Pull out every line with the word "Wang" from the entries below.

START Records for the task

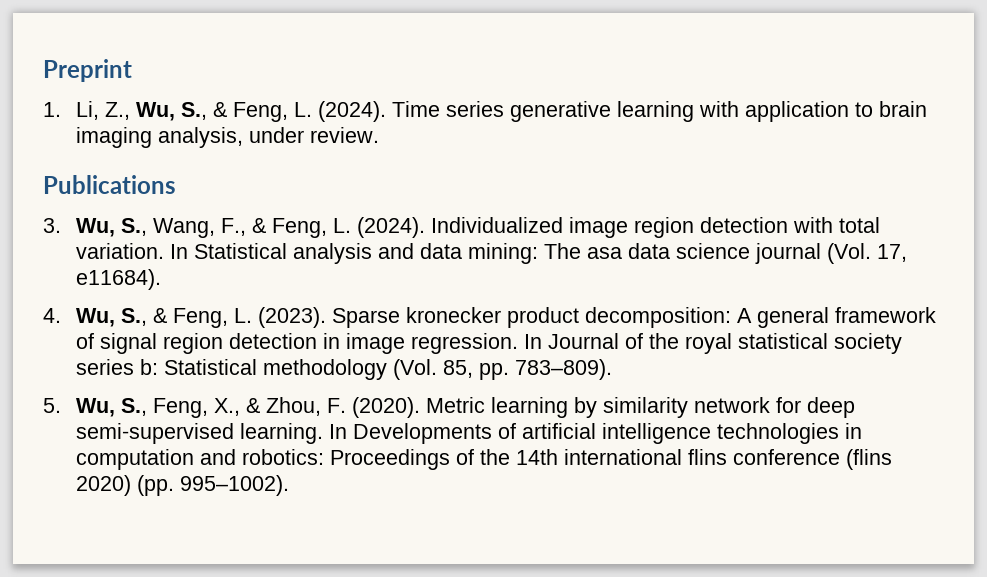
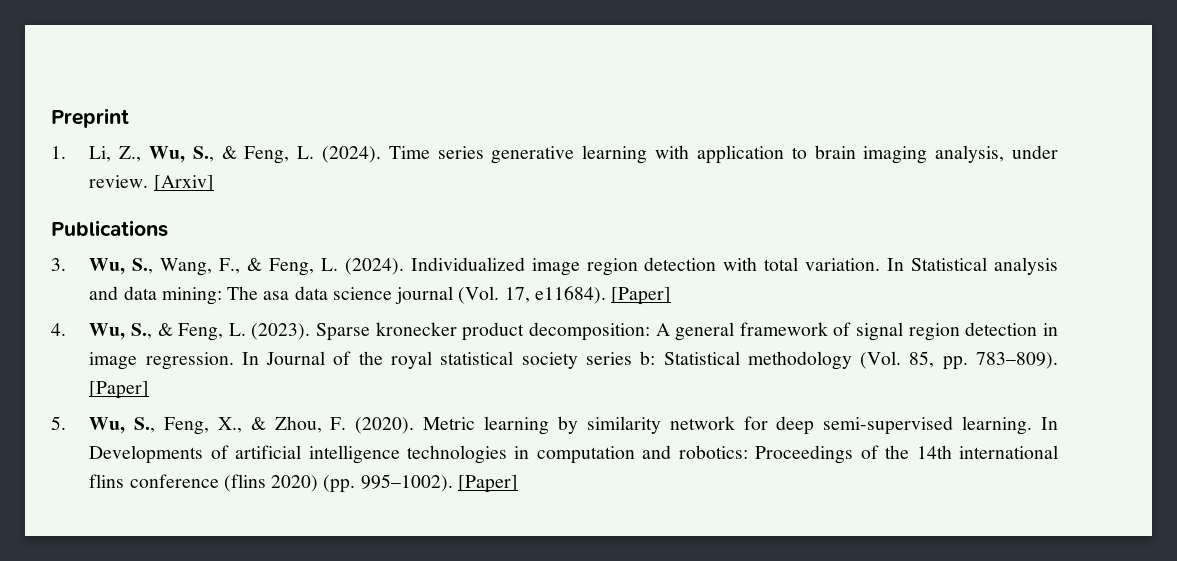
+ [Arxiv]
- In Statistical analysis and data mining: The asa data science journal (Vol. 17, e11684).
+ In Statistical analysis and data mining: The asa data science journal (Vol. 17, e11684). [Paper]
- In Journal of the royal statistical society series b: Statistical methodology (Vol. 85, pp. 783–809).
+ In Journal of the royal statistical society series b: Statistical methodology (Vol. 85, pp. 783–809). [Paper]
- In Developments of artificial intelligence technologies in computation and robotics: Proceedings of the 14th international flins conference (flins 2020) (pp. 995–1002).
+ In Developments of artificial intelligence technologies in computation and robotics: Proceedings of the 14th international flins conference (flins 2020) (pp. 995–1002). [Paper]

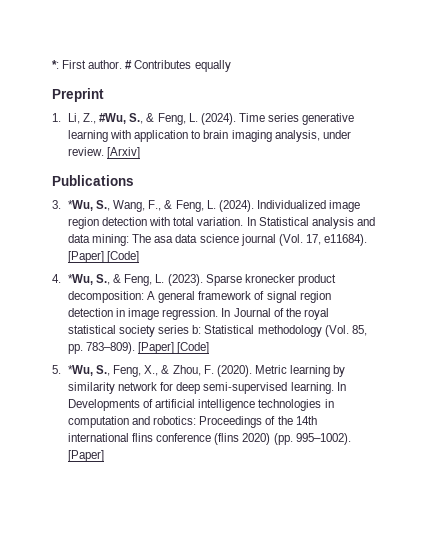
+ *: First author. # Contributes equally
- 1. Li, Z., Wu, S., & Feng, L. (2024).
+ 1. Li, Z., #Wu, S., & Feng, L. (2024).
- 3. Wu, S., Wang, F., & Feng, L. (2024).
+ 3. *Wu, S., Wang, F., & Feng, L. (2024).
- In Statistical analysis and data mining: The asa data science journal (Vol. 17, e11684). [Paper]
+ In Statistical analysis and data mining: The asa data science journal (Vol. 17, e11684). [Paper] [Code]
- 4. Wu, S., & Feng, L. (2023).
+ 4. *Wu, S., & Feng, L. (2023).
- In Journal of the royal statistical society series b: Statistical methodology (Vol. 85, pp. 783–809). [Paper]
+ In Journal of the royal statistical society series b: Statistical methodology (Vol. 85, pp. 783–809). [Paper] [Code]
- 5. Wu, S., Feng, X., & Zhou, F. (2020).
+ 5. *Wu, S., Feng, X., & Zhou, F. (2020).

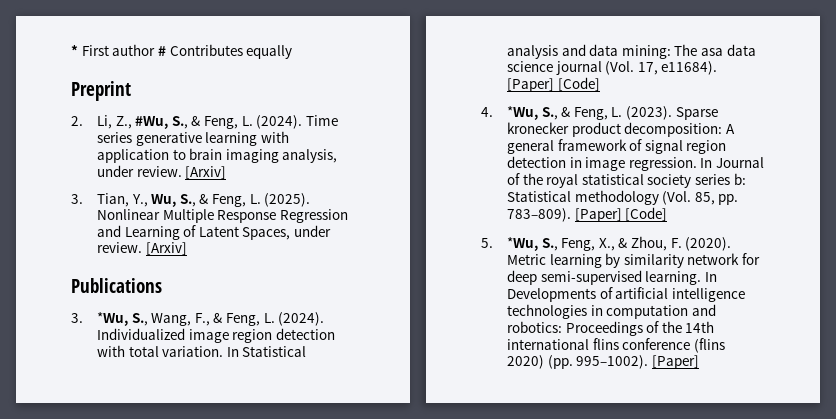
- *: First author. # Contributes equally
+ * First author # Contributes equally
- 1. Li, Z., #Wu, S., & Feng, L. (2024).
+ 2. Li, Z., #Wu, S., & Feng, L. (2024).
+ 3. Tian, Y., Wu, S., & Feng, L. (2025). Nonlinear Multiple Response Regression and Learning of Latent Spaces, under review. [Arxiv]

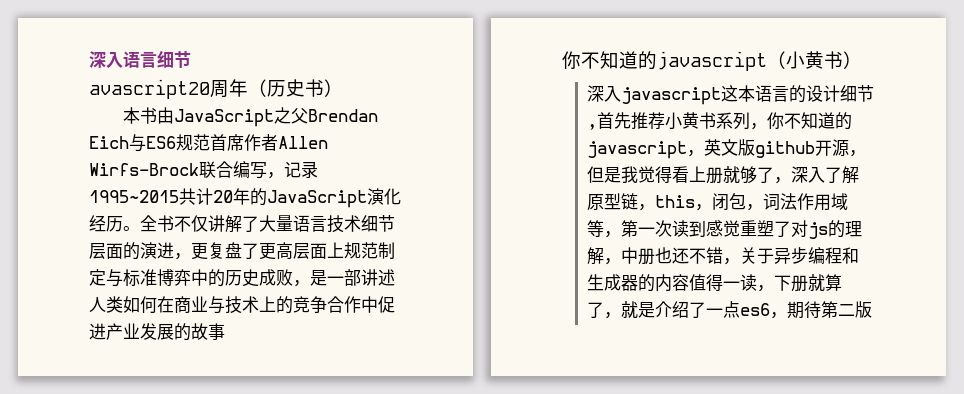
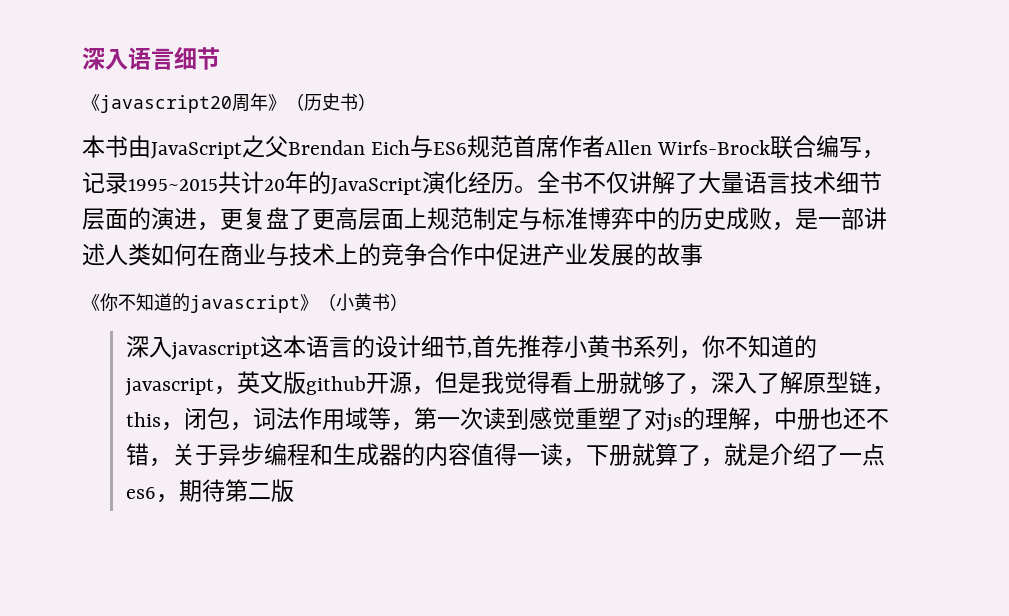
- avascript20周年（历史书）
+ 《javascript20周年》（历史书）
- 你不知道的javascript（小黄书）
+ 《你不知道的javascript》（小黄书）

END Records for the task

→ Answer to this task:
- 3. Wu, S., Wang, F., & Feng, L. (2024).
+ 3. *Wu, S., Wang, F., & Feng, L. (2024).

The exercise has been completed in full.